Spark operations with sparl.sql (Dataset, Dataframe)
I have study Spark cluster and Cassandra cluster that described in this topic.
Here I am going to work (make some examples) with Spark cluster under spark-shell and with data from Cassandra.
First of all, we need to copy Cassandra driver into $SPARK_HOME/jars (/opt/spark-2.3.2/jars/)
1) Read the whole table from Cassandra into Dataset[org.apache.spark.sql.Row]
[root@smn conf]# spark-shell --jars /opt/spark-2.3.2/jars/spark-cassandra-connector-assembly-2.3.2.jar --driver-memory 3g --executor-memory 3g --conf spark.cassandra.connection.host=192.168.122.192
2018-10-12 06:51:51 WARN Utils:66 - Your hostname, smn resolves to a loopback address: 127.0.0.1; using 192.168.122.219 instead (on interface eth0)
2018-10-12 06:51:51 WARN Utils:66 - Set SPARK_LOCAL_IP if you need to bind to another address
2018-10-12 06:51:52 WARN NativeCodeLoader:62 - Unable to load native-hadoop library for your platform... using builtin-java classes where applicable
Setting default log level to "WARN".
To adjust logging level use sc.setLogLevel(newLevel). For SparkR, use setLogLevel(newLevel).
Spark context Web UI available at http://smn:4040
Spark context available as 'sc' (master = local[*], app id = local-1539327122125).
Spark session available as 'spark'.
Welcome to
____ __
/ __/__ ___ _____/ /__
_\ \/ _ \/ _ `/ __/ '_/
/___/ .__/\_,_/_/ /_/\_\ version 2.3.2
/_/
Using Scala version 2.11.8 (Java HotSpot(TM) 64-Bit Server VM, Java 1.8.0_181)
Type in expressions to have them evaluated.
Type :help for more information.
scala> import org.apache.spark.sql._
import org.apache.spark.sql._
scala> import org.apache.spark.sql.cassandra._
import org.apache.spark.sql.cassandra._
scala> import com.datastax.spark.connector._
import com.datastax.spark.connector._
Load data from Cassandra table:
val df_tdata = spark.read.format("org.apache.spark.sql.cassandra").options(Map("table"->"t_data","keyspace"->"msk_arm_lead")).load().cache()

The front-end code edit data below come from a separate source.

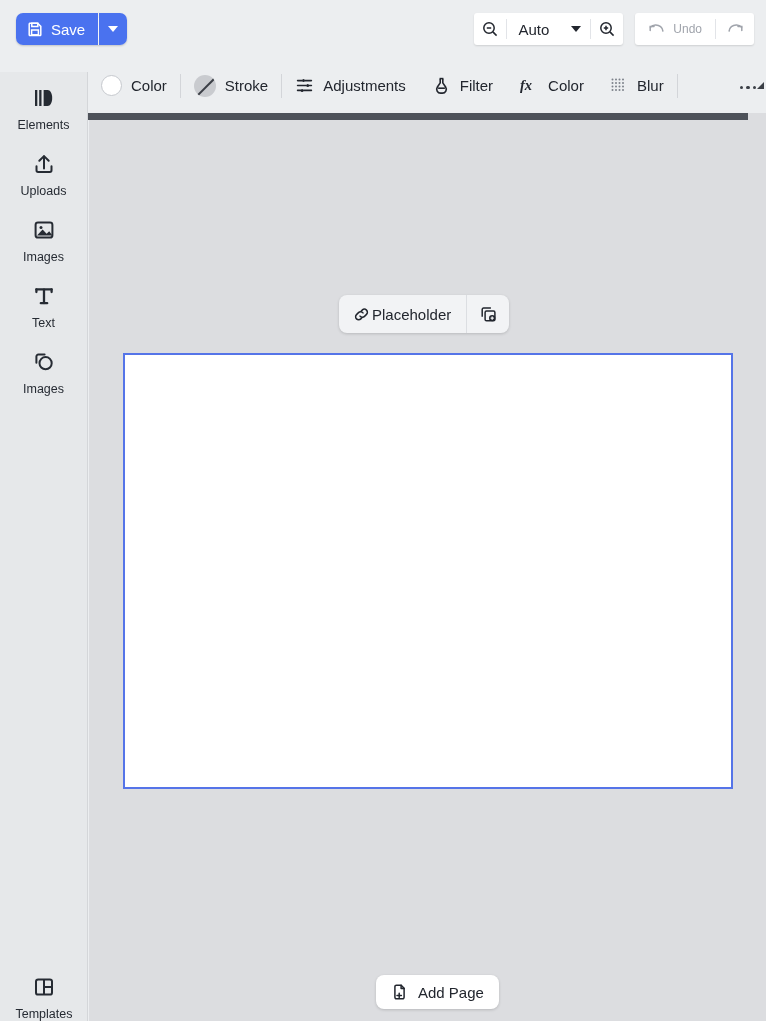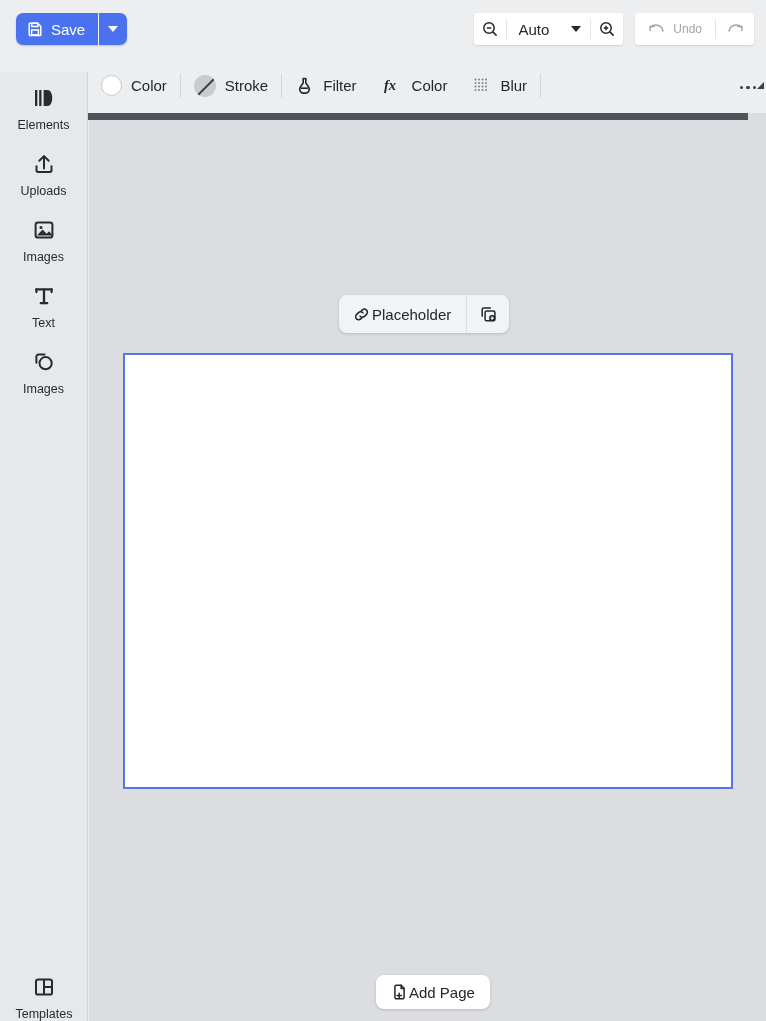--- a/index.html
+++ b/index.html
@@ -336,6 +336,19 @@
     </div>
     <div class="ctx-div"></div>
 
+    <div class="ctx-item">
+      <span>
+        <svg width="19" height="19" viewBox="0 0 19 19" fill="none" stroke="#22262e" stroke-width="1.6" stroke-linecap="round">
+          <path d="M2.6 4.6h4.2M10.2 4.6h6.2"></path>
+          <path d="M2.6 9.5h8.4M14.4 9.5h2"></path>
+          <path d="M2.6 14.4h3M8.8 14.4h7.6"></path>
+          <circle cx="8.5" cy="4.6" r="1.5" fill="#22262e" stroke="none"></circle>
+          <circle cx="12.7" cy="9.5" r="1.5" fill="#22262e" stroke="none"></circle>
+          <circle cx="7.1" cy="14.4" r="1.5" fill="#22262e" stroke="none"></circle>
+        </svg>
+      </span>
+      <span>Adjustments</span>
+    </div>
 
     <div class="ctx-item">
       <span>

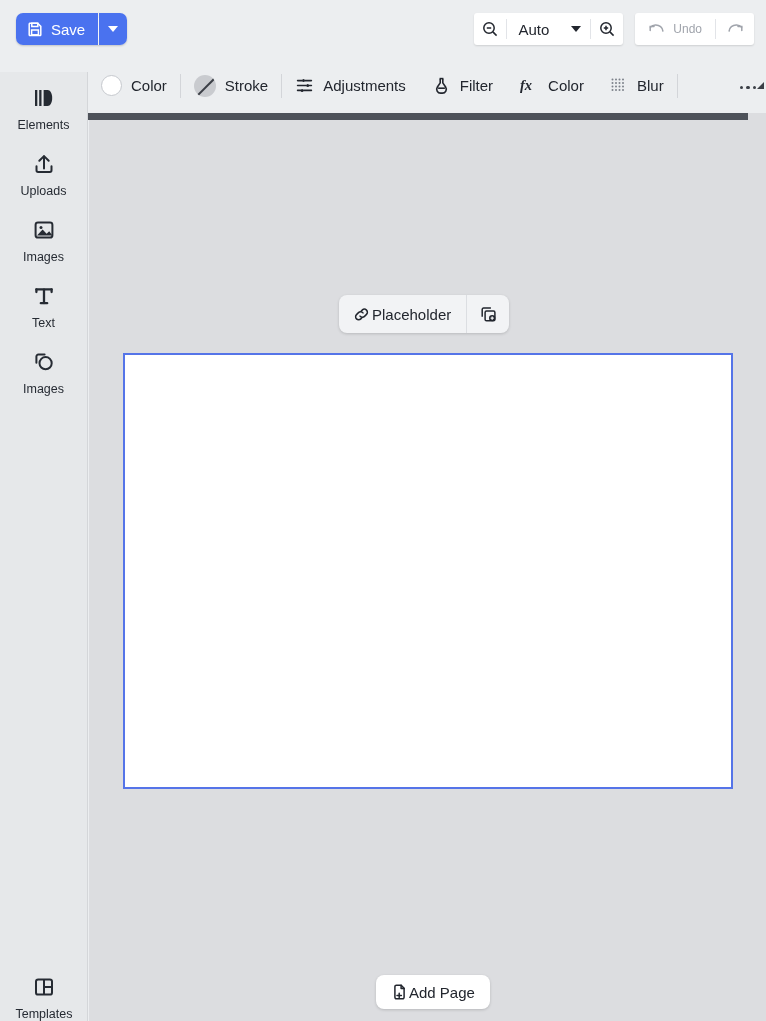--- a/index.html
+++ b/index.html
@@ -167,7 +167,7 @@
 
   .add-page-btn {
     position: absolute; left: 287px; top: 855px;
-    display: flex; align-items: center; 
+    display: flex; align-items: center; gap: 9px;
     background: #fff; border-radius: 8px; height: 34px; padding: 0 15px;
     font-size: 15px; color: #22262e; cursor: pointer;
     box-shadow: 0 1px 3px rgba(0,0,0,.17);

df_tdata: org.apache.spark.sql.Dataset[org.apache.spark.sql.Row] = [ddate: int, id_pok: int ... 2 more fields]
df_tdata.count() -Count is a Action, it means that operation executing is begining
This time thare are a lot of messages (later I will try to fix it)
2018-10-12 06:56:08 WARN MemoryStore:66 - Not enough space to cache rdd_4_275 in memory! (computed 384.0 B so far)
2018-10-12 06:56:08 WARN BlockManager:66 - Persisting block rdd_4_275 to disk instead.
2018-10-12 06:56:08 WARN MemoryStore:66 - Failed to reserve initial memory threshold of 1024.0 KB for computing block rdd_4_275 in memory.
And finally result is:
res0: Long = 48935912
Sample output
+--------+------+--------------------+--------------+
| ddate|id_pok| id_row| sval|
+--------+------+--------------------+--------------+
|20180601| 20|20180601_-1_-1_-1...|65185.26051635|
|20180601| 20|20180601_-1_-1_-1...| 38.36128149|
|20180601| 20|20180601_-1_-1_-1...| 1549.16905262|
|20180601| 20|20180601_-1_-1_-1...| 487.27482278|
|20180601| 20|20180601_-1_-1_-1...| 35.22986917|
|20180601| 20|20180601_-1_-1_-1...| 3.93099237|
|20180601| 20|20180601_-1_-1_-1...| 0|
|20180601| 20|20180601_-1_-1_-1...| 31.2988768|
|20180601| 20|20180601_-1_-1_-1...| 0|
+--------+------+--------------------+--------------+
For next examples, I am going extract just part of data and unpersists this df_tdata Dataset.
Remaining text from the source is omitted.